- [What you will do]: Which lines run from the one containing "32 to Internet" through the end of the data? Write them out exactly, with the pictures left out.

↓↓↓

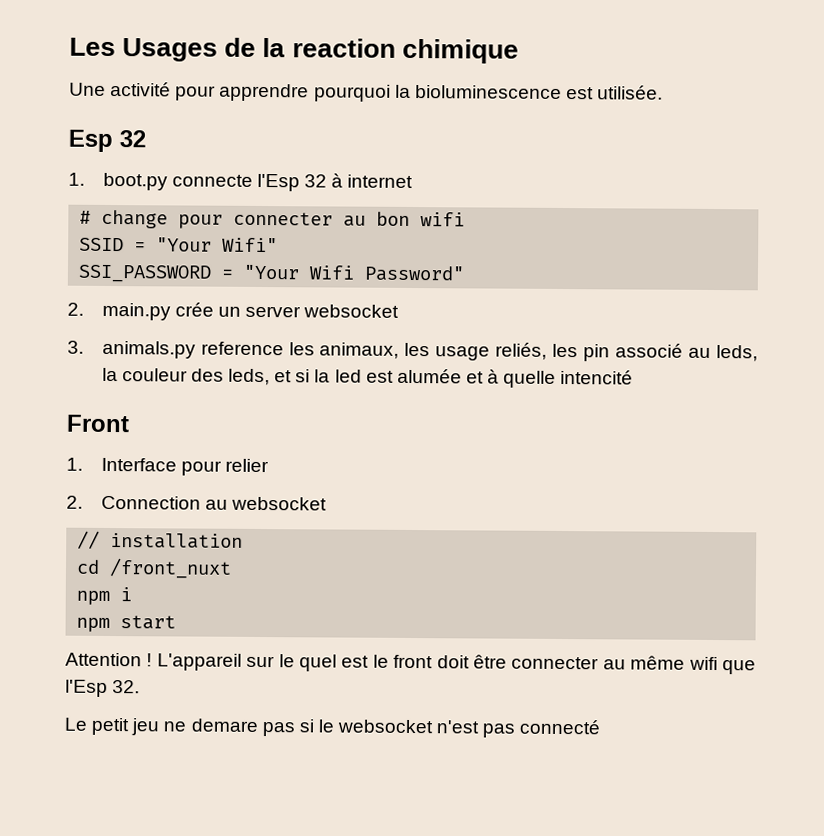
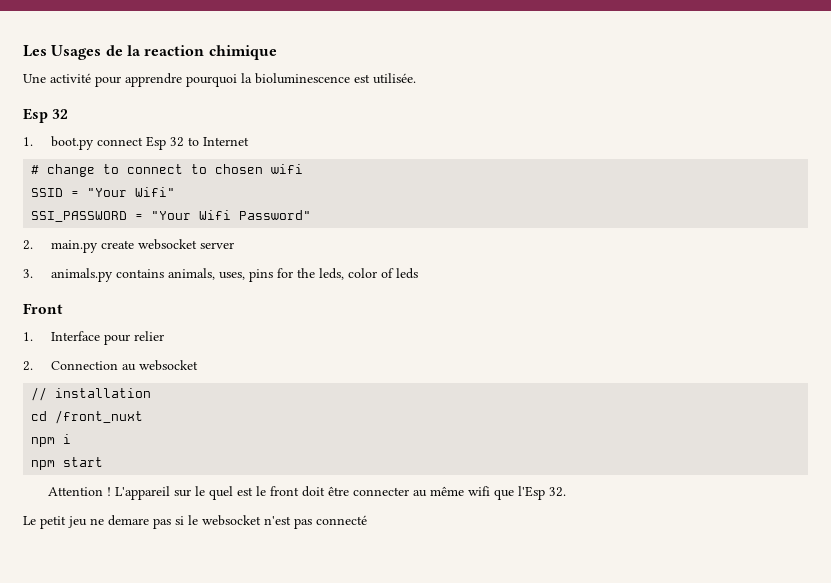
- 1. boot.py connecte l'Esp 32 à internet
- # change pour connecter au bon wifi
+ 1. boot.py connect Esp 32 to Internet
+ # change to connect to chosen wifi
- 2. main.py crée un server websocket
+ 2. main.py create websocket server
- 3. animals.py reference les animaux, les usage reliés, les pin associé au leds, la couleur des leds, et si la led est alumée et à quelle intencité
+ 3. animals.py contains animals, uses, pins for the leds, color of leds

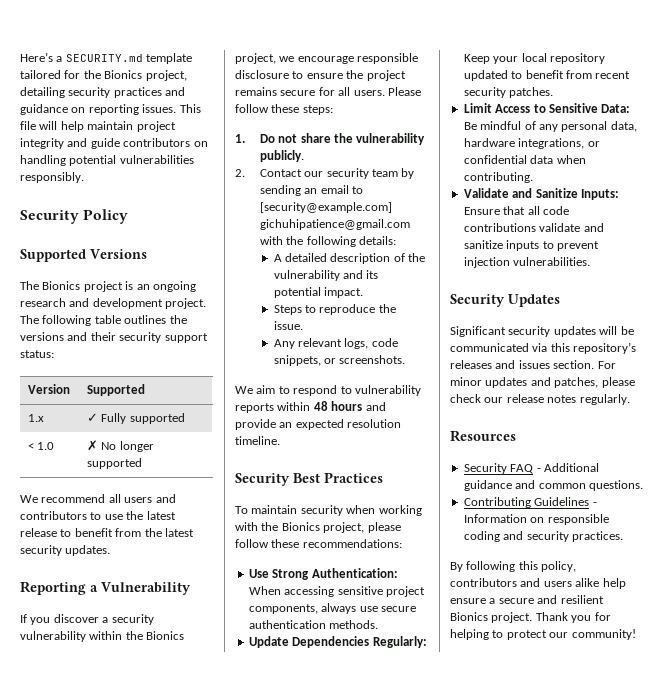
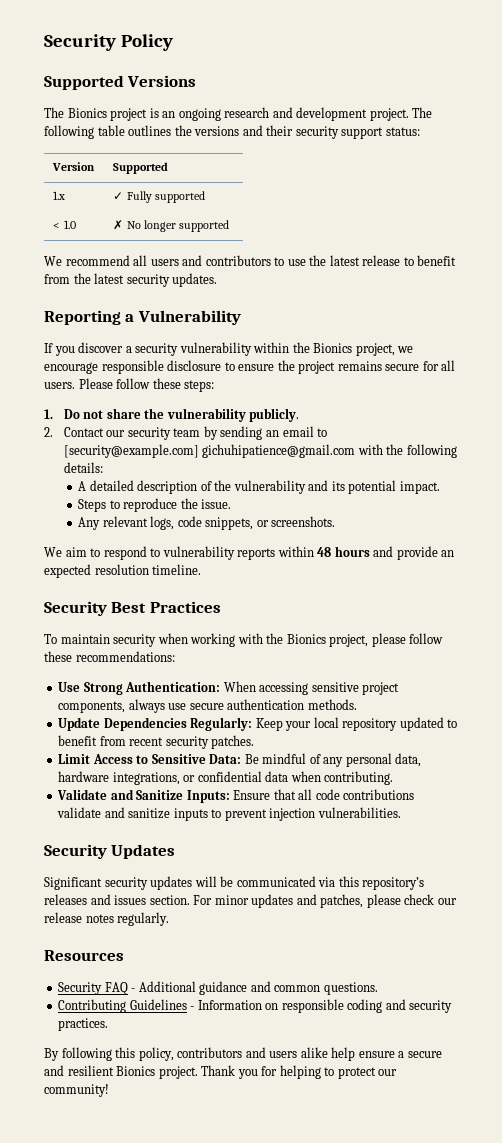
- Here’s a SECURITY.md template tailored for the Bionics project, detailing security practices and guidance on reporting issues. This file will help maintain project integrity and guide contributors on handling potential vulnerabilities responsibly.

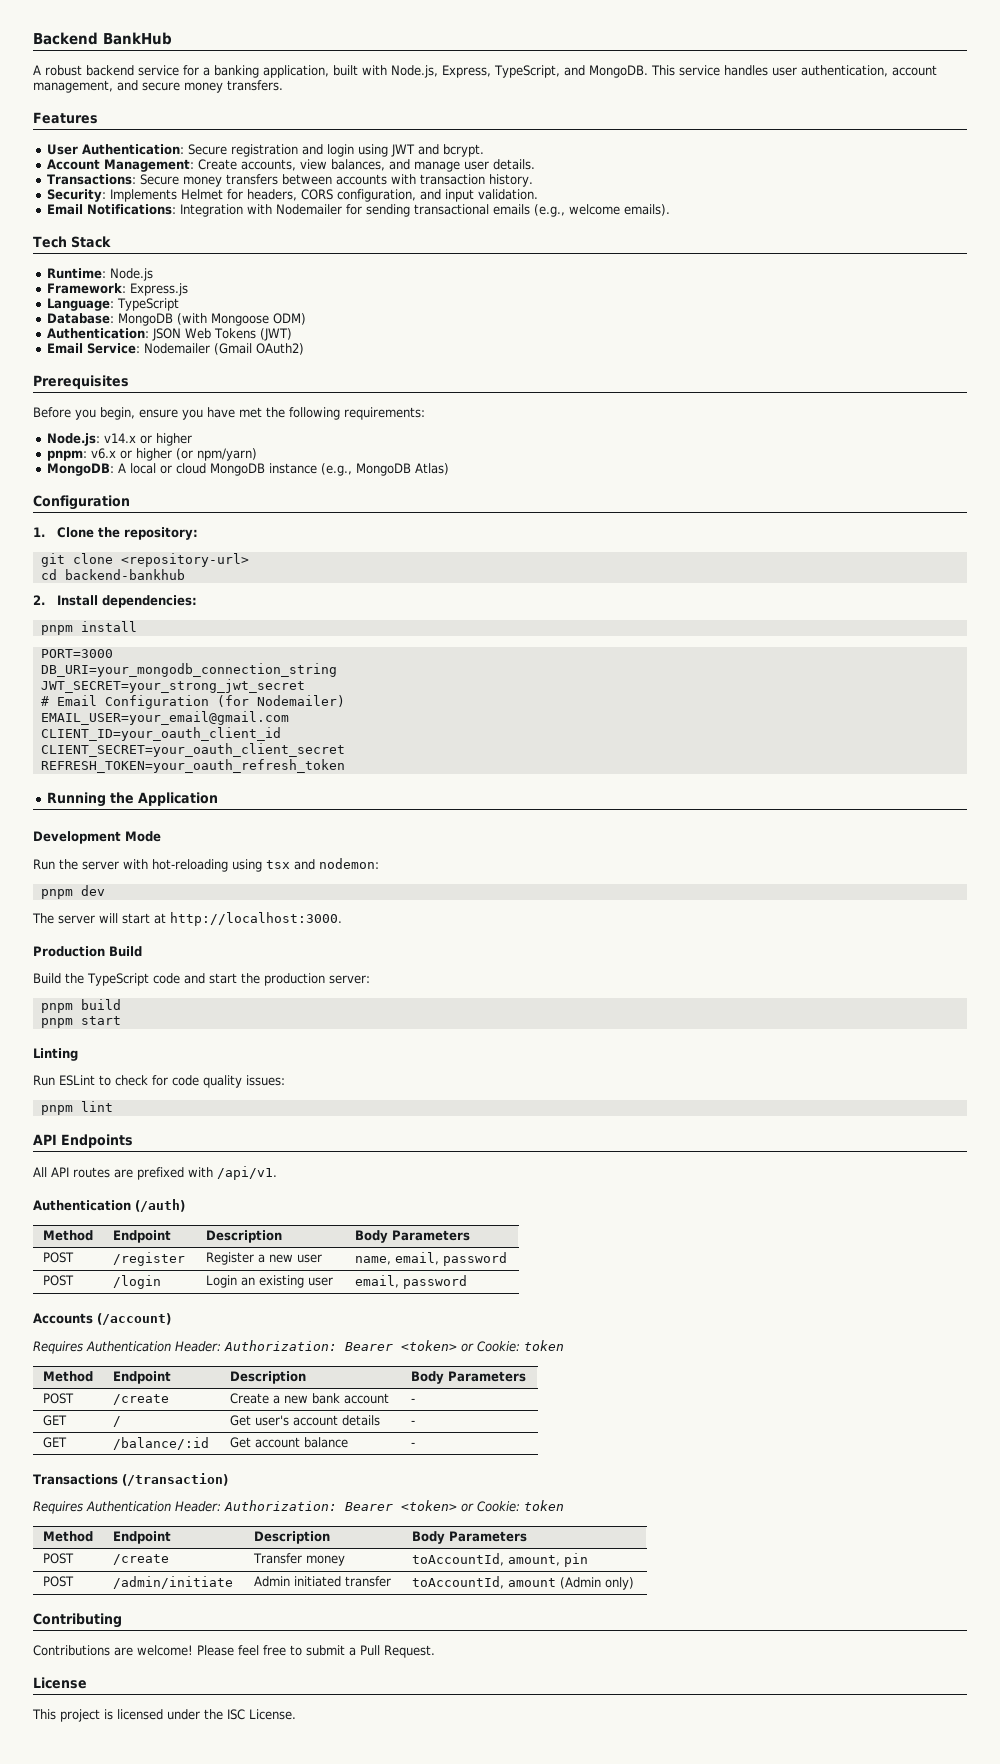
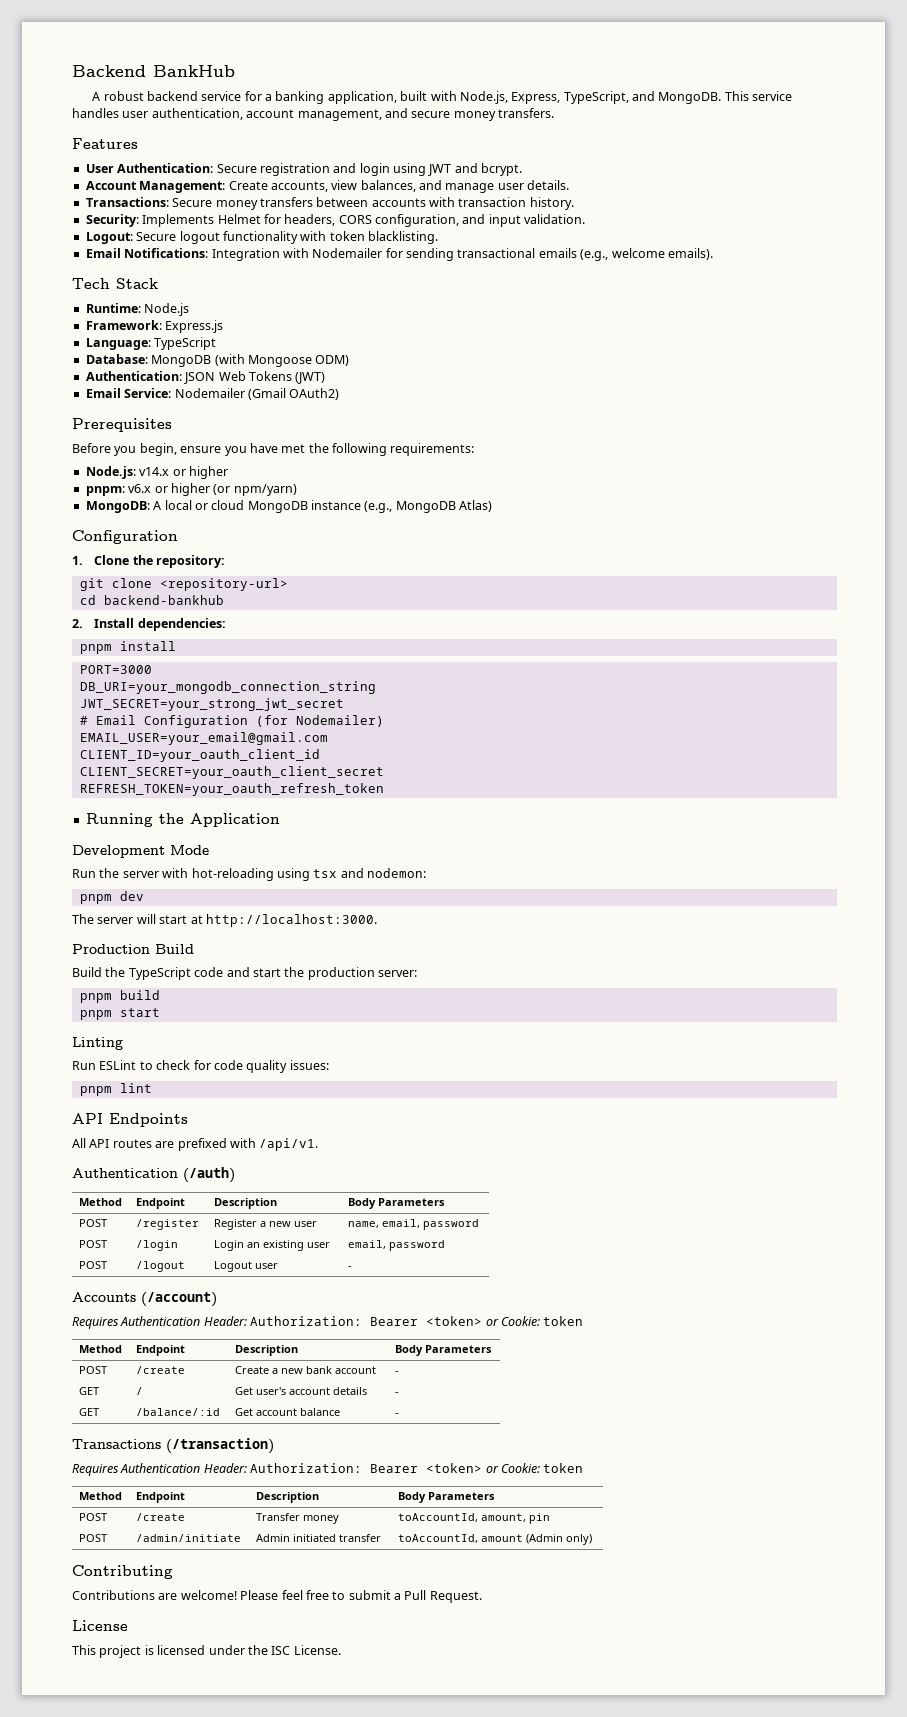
+ Logout: Secure logout functionality with token blacklisting.
+ POST | /logout | Logout user | -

↑↑↑

- [Reply]:
+ 1. boot.py connect Esp 32 to Internet
+ # change to connect to chosen wifi
- 2. main.py crée un server websocket
+ 2. main.py create websocket server
- 3. animals.py reference les animaux, les usage reliés, les pin associé au leds, la couleur des leds, et si la led est alumée et à quelle intencité
+ 3. animals.py contains animals, uses, pins for the leds, color of leds

- Here’s a SECURITY.md template tailored for the Bionics project, detailing security practices and guidance on reporting issues. This file will help maintain project integrity and guide contributors on handling potential vulnerabilities responsibly.

+ Logout: Secure logout functionality with token blacklisting.
+ POST | /logout | Logout user | -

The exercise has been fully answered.